Women are represented in public office today at the highest levels in history. The percentage of women members of parliament globally has risen from 11.6% in 1995 to 23.6% in 2017. Record numbers of women are running for office, and there are many fantastic organizations recruiting, training, and supporting these women. While the world is still far from gender parity, these facts indicate steady progress.
However, digging deeper into the experiences of women once they take office shows that getting elected is only half the battle. Women incumbents are more likely than men to face challengers; they are pigeonholed into “feminine” portfolios such as health or education; and/or they are tokens, placed on electoral lists simply to fill a quota requirement.

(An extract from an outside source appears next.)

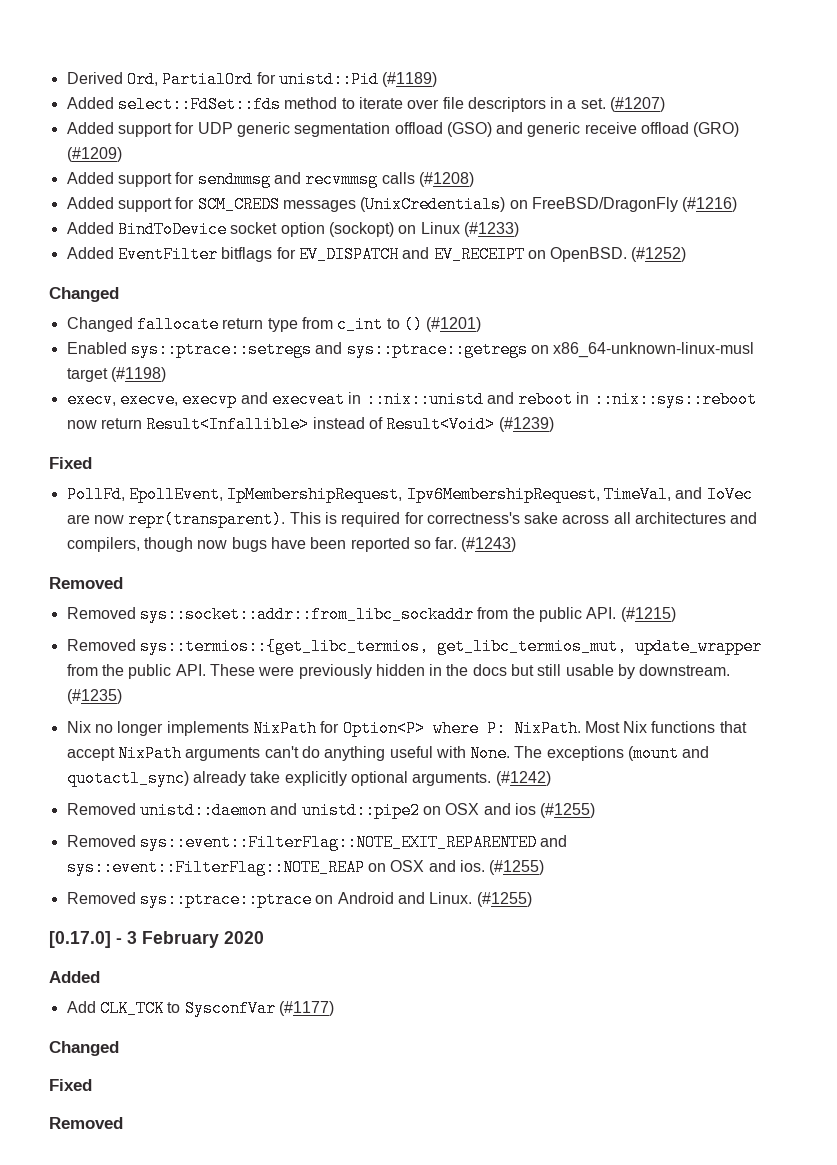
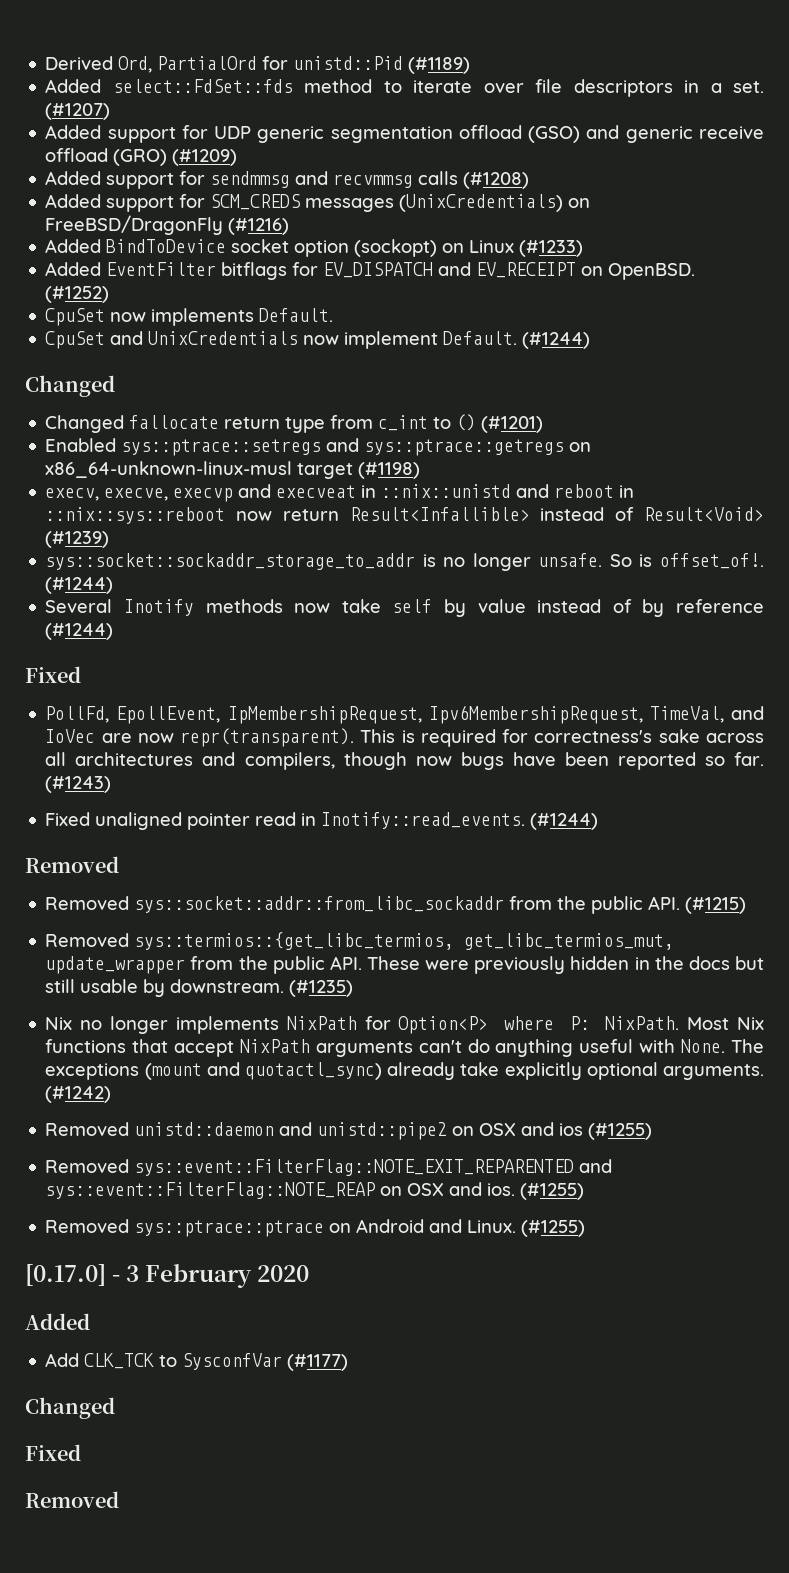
(687, 254) none -> [45,308,334,326] [45,331,591,349] // CpuSet now implements Default. // CpuSet and UnixCredentials now implement Default. (#1244)
(554, 424) none -> [45,553,764,571] [45,577,114,594] [45,599,765,617] [45,623,114,640] // sys::socket::sockaddr_storage_to_addr is no longer unsafe. So is offset_of!. (#1244) // Several Inotify methods now take self by value instead of by reference (#1244)
(517, 544) none -> [45,812,599,830] // Fixed unaligned pointer read in Inotify::read_events. (#1244)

The fact that women are represented in higher numbers is progress, but we must also invest in their leadership and career development once they take office to truly shift culture and move towards gender equality in public representation.
Much of the increase in women’s representation in government can be attributed to gender quotas. Today, half of the world’s parliaments use some type of electoral quota. Quotas take various forms – they can either be required by law or voluntarily adopted by political parties, and some reserve a percentage of seats for women, while others mandate that women have to make up a percentage of candidates on an electoral list.
Quotas have the potential to disrupt the traditional male hold on public leadership. Unsurprisingly, those in power have generally not welcomed this shift and have at times manipulated the quota system to perpetuate their control. For example, Indonesia requires 30% of candidates on party lists for parliamentary elections to be female. To comply with this quota, some parties recruit celebrities, singers, models, actresses, and female relatives of male politicians with the hopes that their name recognition, looks, and/or wealth will get them elected. This practice is so common that the term “caleg cantik,” which translates to “beautiful legislative candidates,” has entered the public vernacular.
The same practice occurs in Brazil, but the women candidates are called “orange” candidates – “orange” being prison slang for “fraudulent.” In Iraq, women on electoral lists tend to be relatives of prominent male politicians. In each case, the candidates typically have no training or experience in government and are expected to either resign once elected or quietly do the bidding of the party leadership. This tokenism allows those in power to claim they are pursuing gender equality while keeping their hold on power and perpetuating the norm of women as unfit for public leadership.
Clearly, electoral success does not always equate to meaningful progress towards gender equality. The barriers that women face once they take office are often just as formidable as those that they face while running. For example, in the United States, women are more likely than men to face challengers in their re-election campaigns, ostensibly because they are presumed to be easier to beat. Additionally, women are often assigned traditionally “feminine” policy portfolios such as health, education, or children’s issues while being excluded from “masculine” portfolios such as finance and defense. In 2017, for example, there were 102 female ministers of social affairs around the world and only 19 female finance ministers.
The list of challenges women in public office face goes on – they are frequently denied party resources, lack access to facilities and benefits for mothers, and are subject to harassment and violence due to their public position. In a recent study, 82% of female parliamentarians globally reported that they had experienced psychological violence, such as threats and harassment, while in office. Traditional attitudes towards women make public leadership difficult at best, and dangerous at worst.
To address these challenges to women in public leadership, we must equip women with the tools to be successful, not just when they are running for office, but throughout their careers. That’s why Vital Voices is launching VVEngage, a signature fellowship that will provide training, mentoring, and networking opportunities for women who are in public office or lead prominent civil society organizations.
Through training in skills such as negotiation, strategic communications, cross-sector engagement, and good governance, VVEngage aims to ensure that women leaders can advance in their careers by, for example, negotiating with parliamentary leaders for seats on prestigious committees, or successfully dealing with gendered media attacks. VVEngage will also create a network of peers and mentors who understand the unique challenges of being a woman in public leadership, providing space for support, self-care, and learning.
To move towards true gender equality, women must gain access to public office, but they also must have the opportunity to thrive and advance once they get there. They must become political party leaders who put talented women on electoral lists and invest party resources in their campaigns. They must become parliamentary leaders who pass legislation on gender equality and put women on diverse committees. These women leaders will serve as mentors and role models for young women who aspire to public leadership. They will begin to normalize public leadership for women, shifting traditional attitudes and lowering the barriers for future generations of women leaders.